When I started there wasn’t a big central source to show me how to make household products—I had to go to a million different blogs to learn. That’s why I started a YouTube channel because some people respond better to visual information and then they can make their own products at home. My goal is to expand the YouTube channel to show how I do all my things and for people to learn and get inspired.
Is there a difference in DIY products and the ones bought in store?
It is different. There are often various chemicals in products that we buy in stores. Natural ingredients are very depended on temperature. For coconut oil, which is one of the major ingredients used, the melting point is very low, so the products can be more liquid or more solid depending on the combination of other ingredients. But you learn and get used to that. You understand that there are natural ingredients and that they are so much better for you.
What about the convenience of purchasing things in store?
One big misconception about DIY products is that it is easier to go the store and buy stuff. I’m so lazy, it takes less time and money to make my own products then to shop for them. It is much more convenient.
What advise would you give to zero waste lifestyle beginners?
Start with looking at your trash. If you have a million plastic bags—step one: use reusable bags. Process your food waste into a compost bin instead of landfills. Step by step you’ll get there. Every big change requires small gradual changes.
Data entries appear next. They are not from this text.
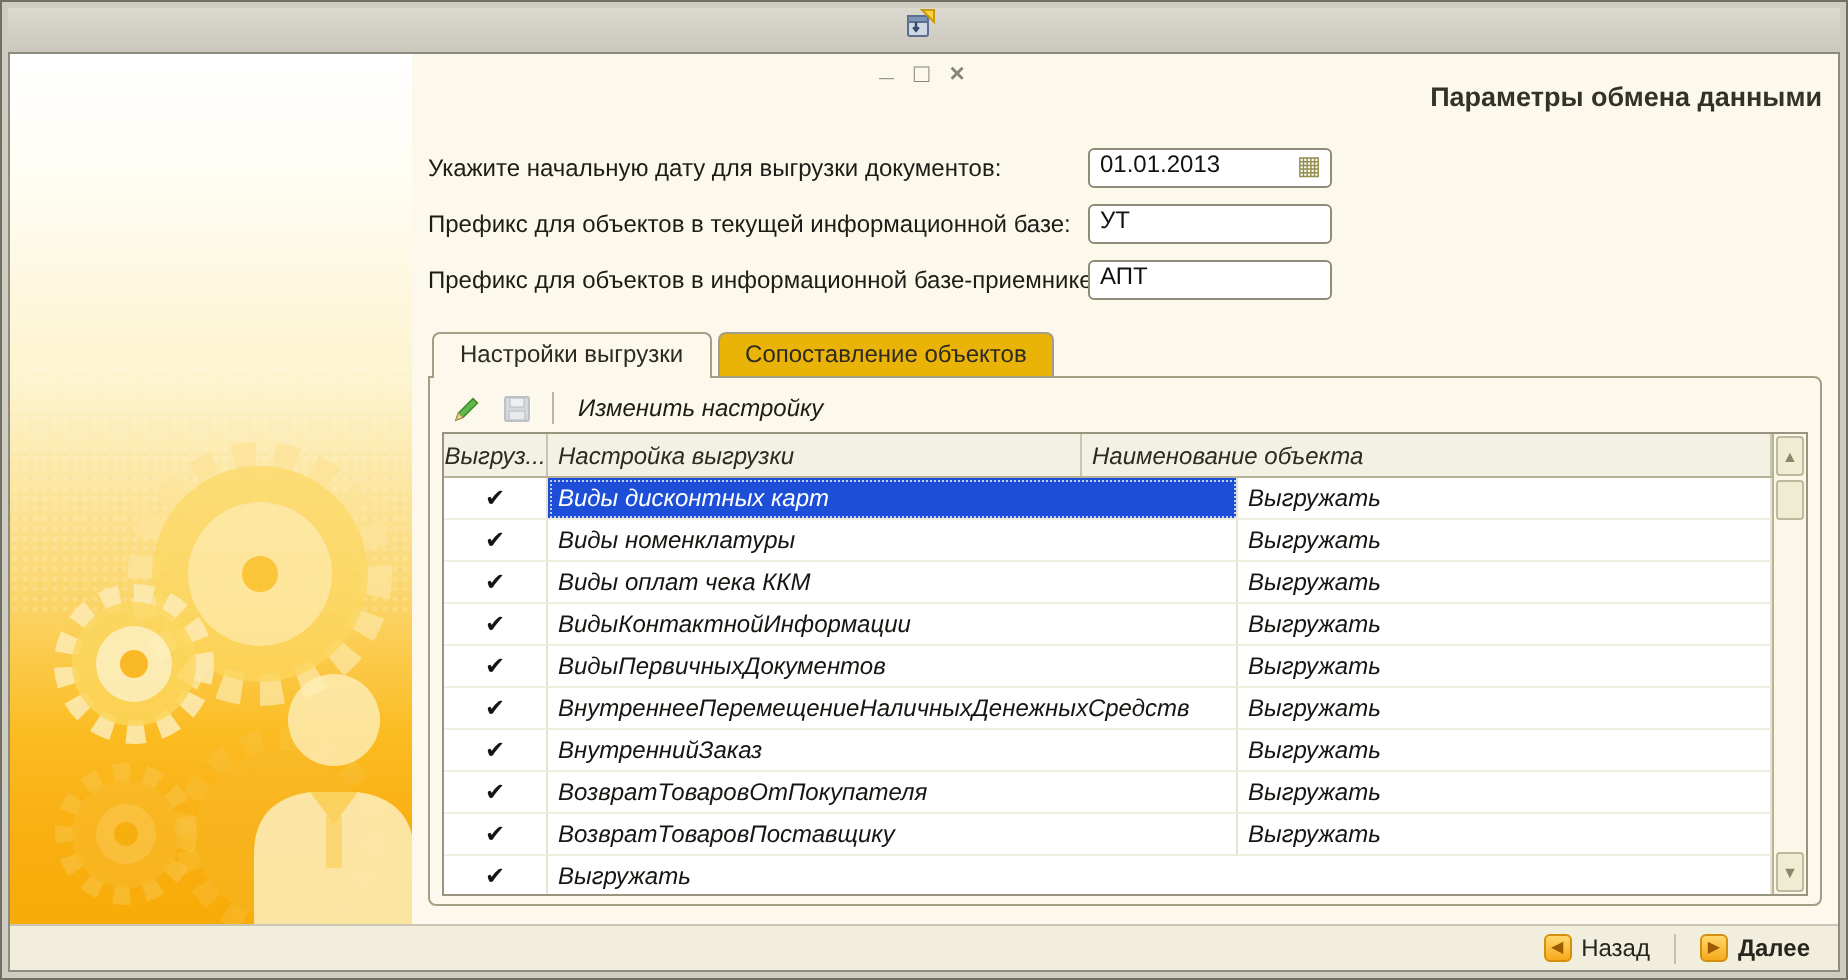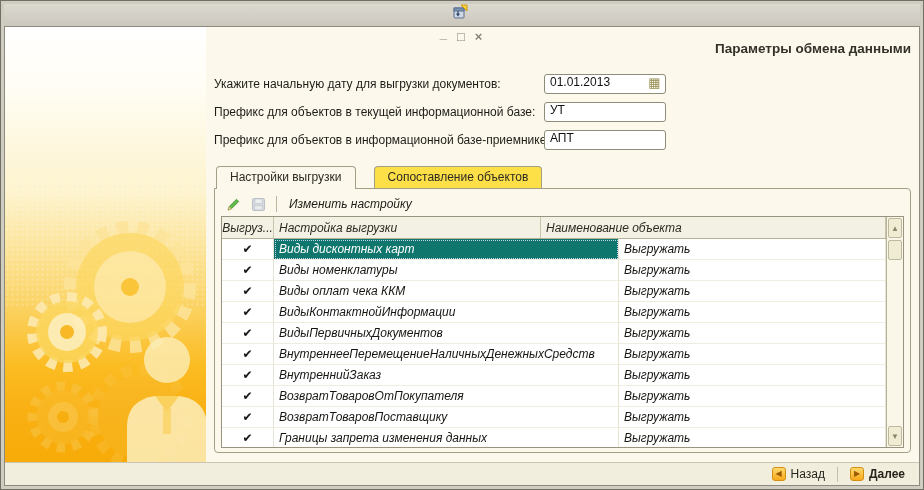"Настройки выгрузки" .tabstrip { gap: 18px -> 3px }
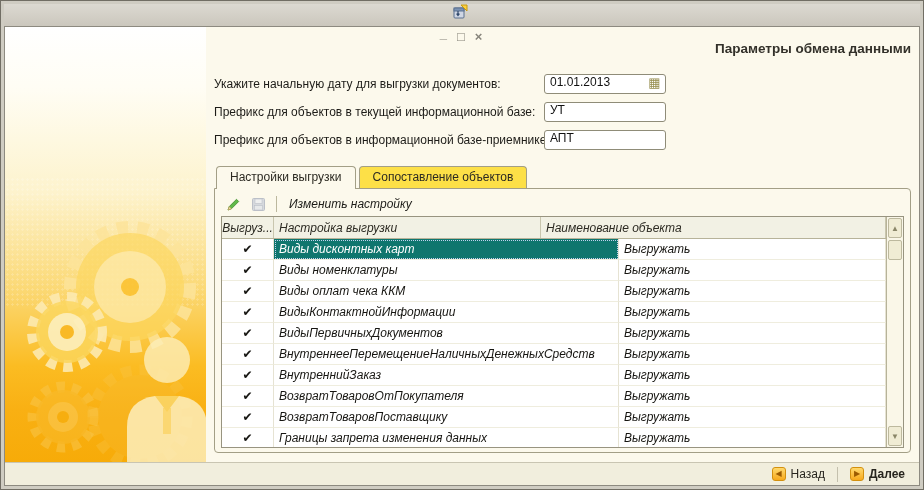"Сопоставление объектов" .tab { background: #fde047 -> #eab308 }
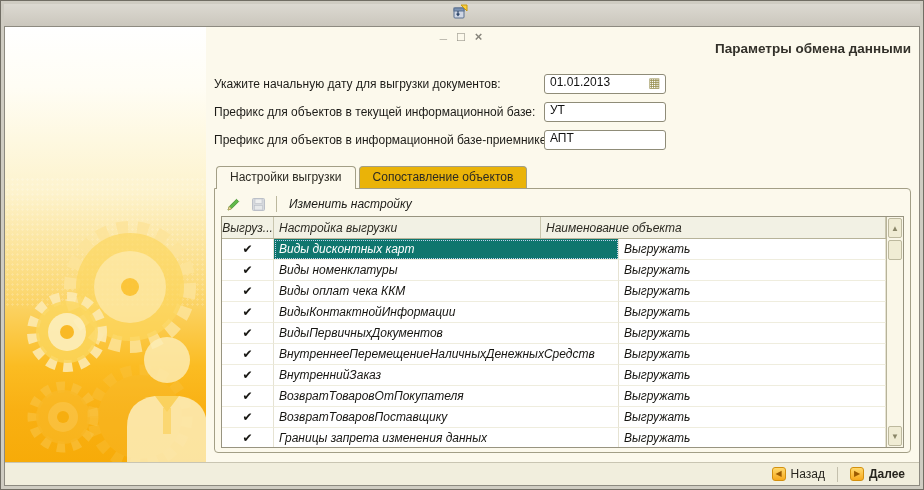"Виды дисконтных карт" .cell.sel { background: #0f766e -> #1d4ed8 }
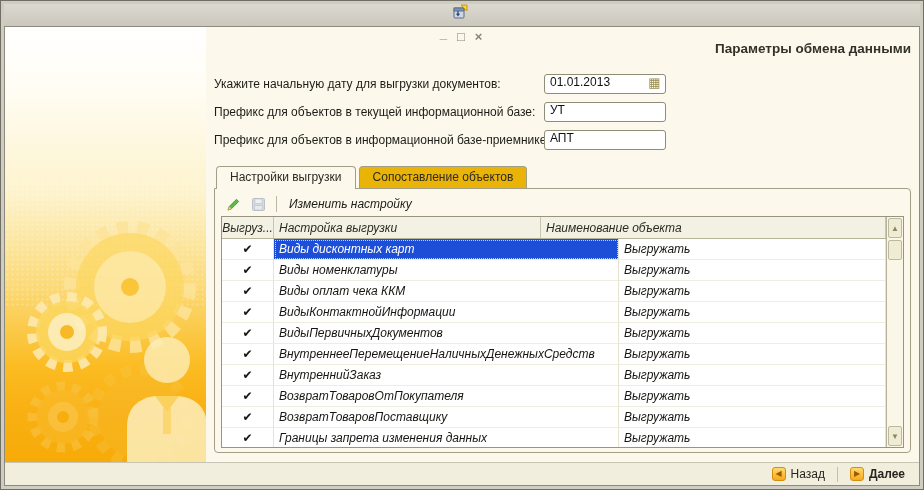"Границы запрета изменения данных" div.cell { html: <div>Границы запрета изменения данных</div> -> none }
If you drink coffee everyday: bring a reusable cup/container with you. My favorite thing is when people are giving me a weird look when I ask for something specific like that, it means I’m asking for something they never heard before. It makes them think about it in some capacity. Being weird is helping me educate others whenever I can.
Do you ever feel alone in this?
Any time when you do something different it makes you feel isolated. Luckily, my blog connects me to the people with simular interests and mindsets so I don’t feel lonely at all. It is important to connect with people who are doing inspiring things in different fields. On top of that, I don’t mind the feeling of being the only one because it means that you are doing something different, you’re changing something. I always want to continue to grow and do better, expanding my mind and the minds around me even further. It only takes one to change everything.
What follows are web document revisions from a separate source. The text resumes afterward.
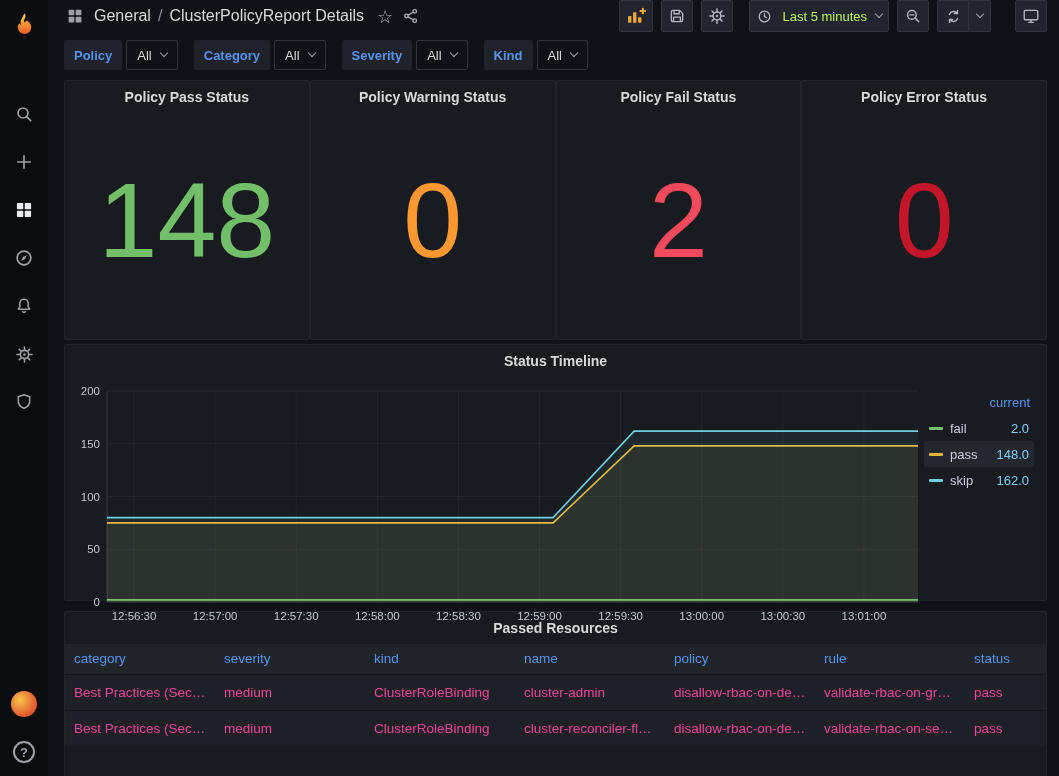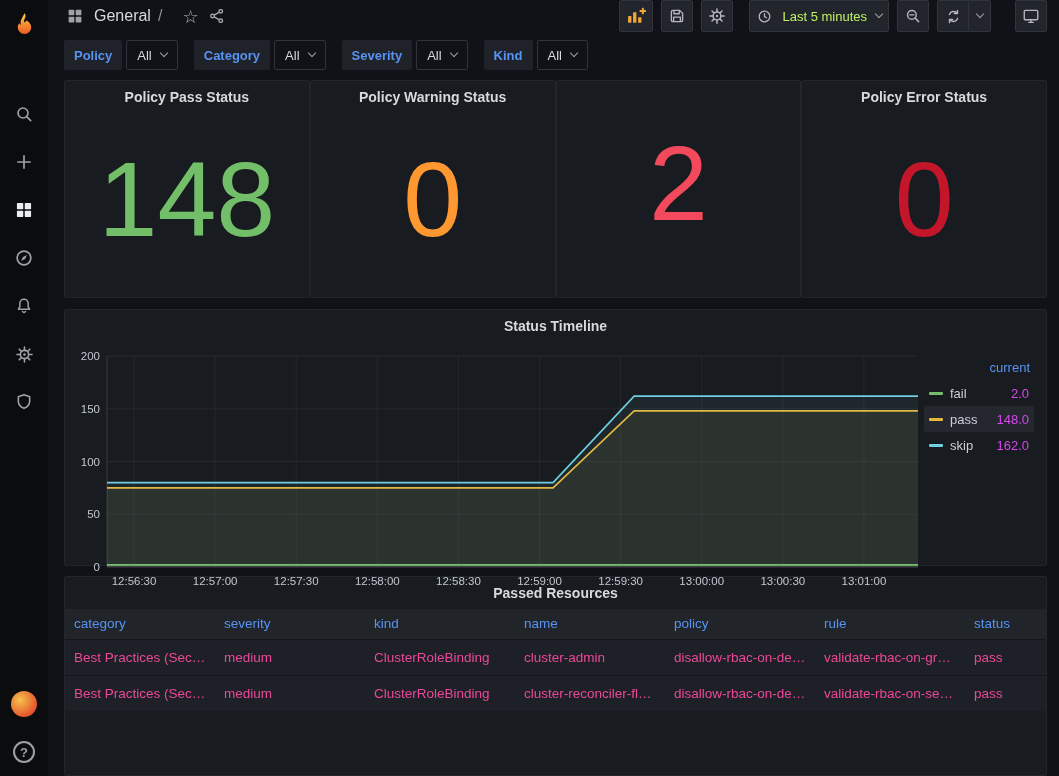"ClusterPolicyReport Details" span.crumb-title { html: none -> <span>ClusterPolicyReport Details</span> }
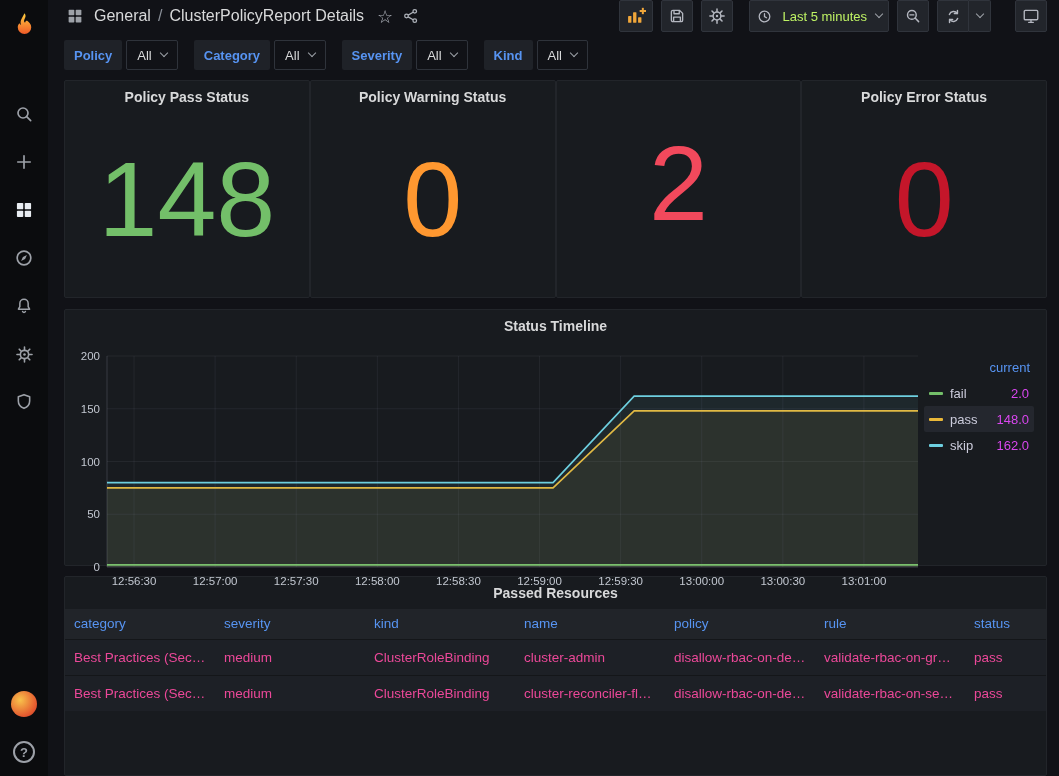"Policy Pass Status" .stats { height: 218px -> 260px; margin-bottom: 11px -> 4px }
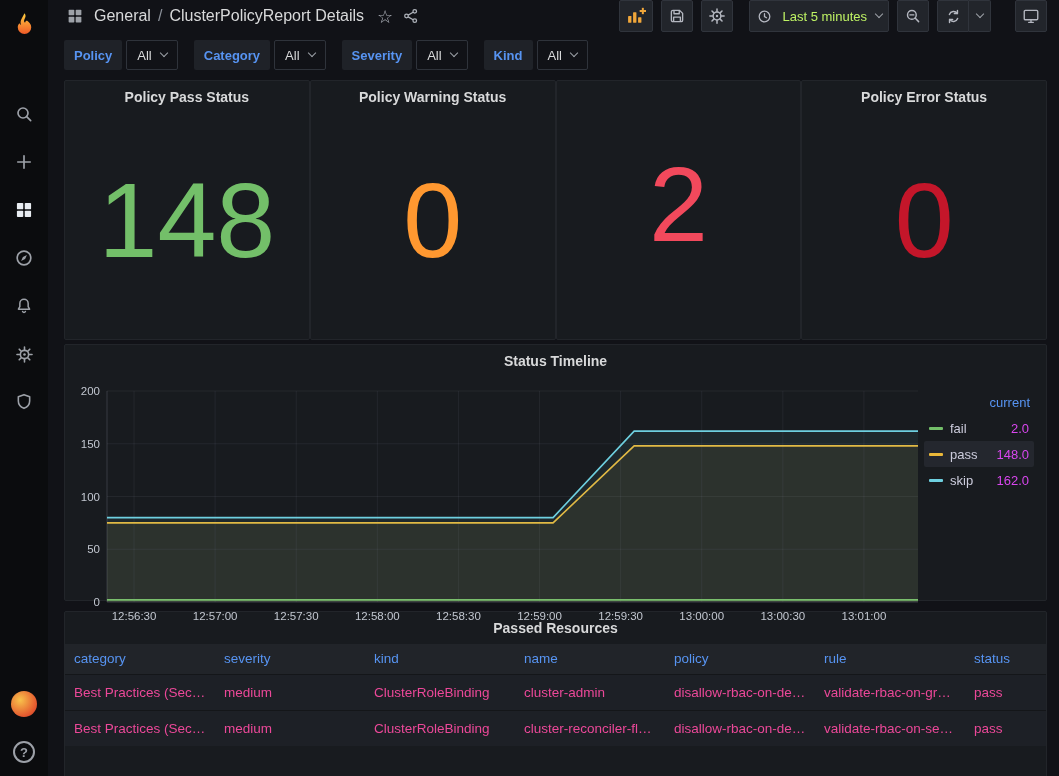"Policy Fail Status" div.panel-title { html: none -> <div>Policy Fail Status</div> }
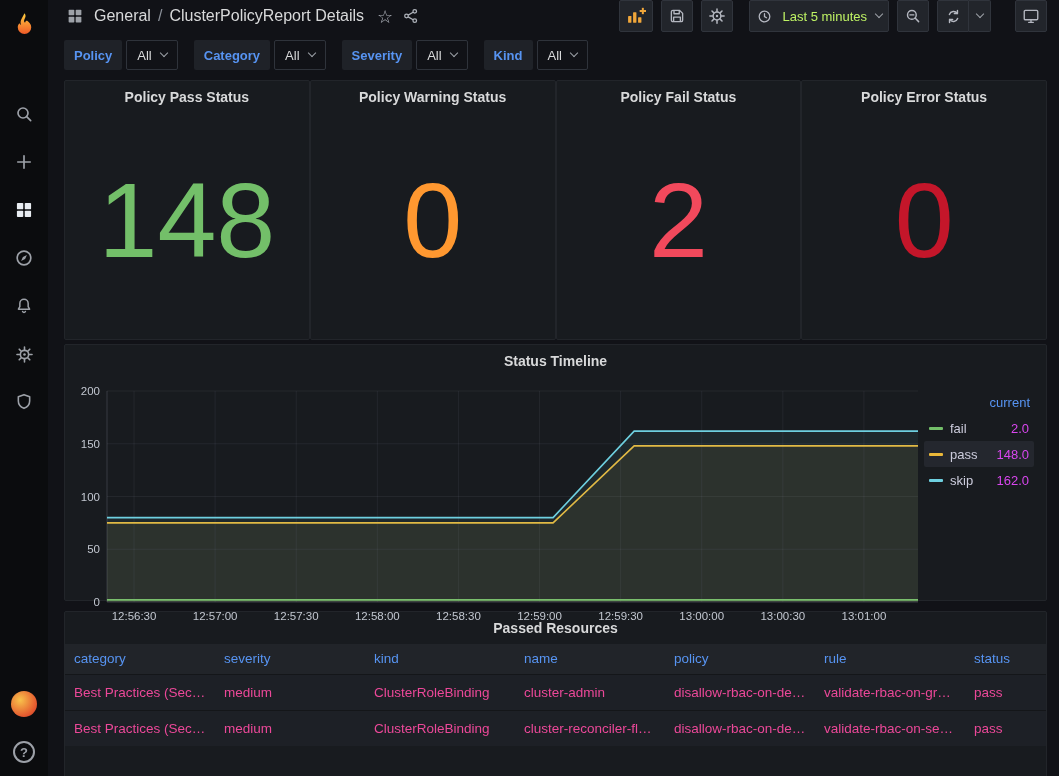"2.0" .lval { color: #d946ef -> #7dd3fc }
Have you always had such a positive outlook on things?
When I first started it was very tragic and depressing. I first experienced it when I was in the process of completing my environmental studies major. I remember this overwhelming feeling of ‘oh shit, we’re doomed!’ I’ve learned that the best way to get an idea across is to embody it. Nobody likes to be told what to do, but if they see that it works for me, they might be more open to the idea of it. I try to make living sustainable look easy and it is!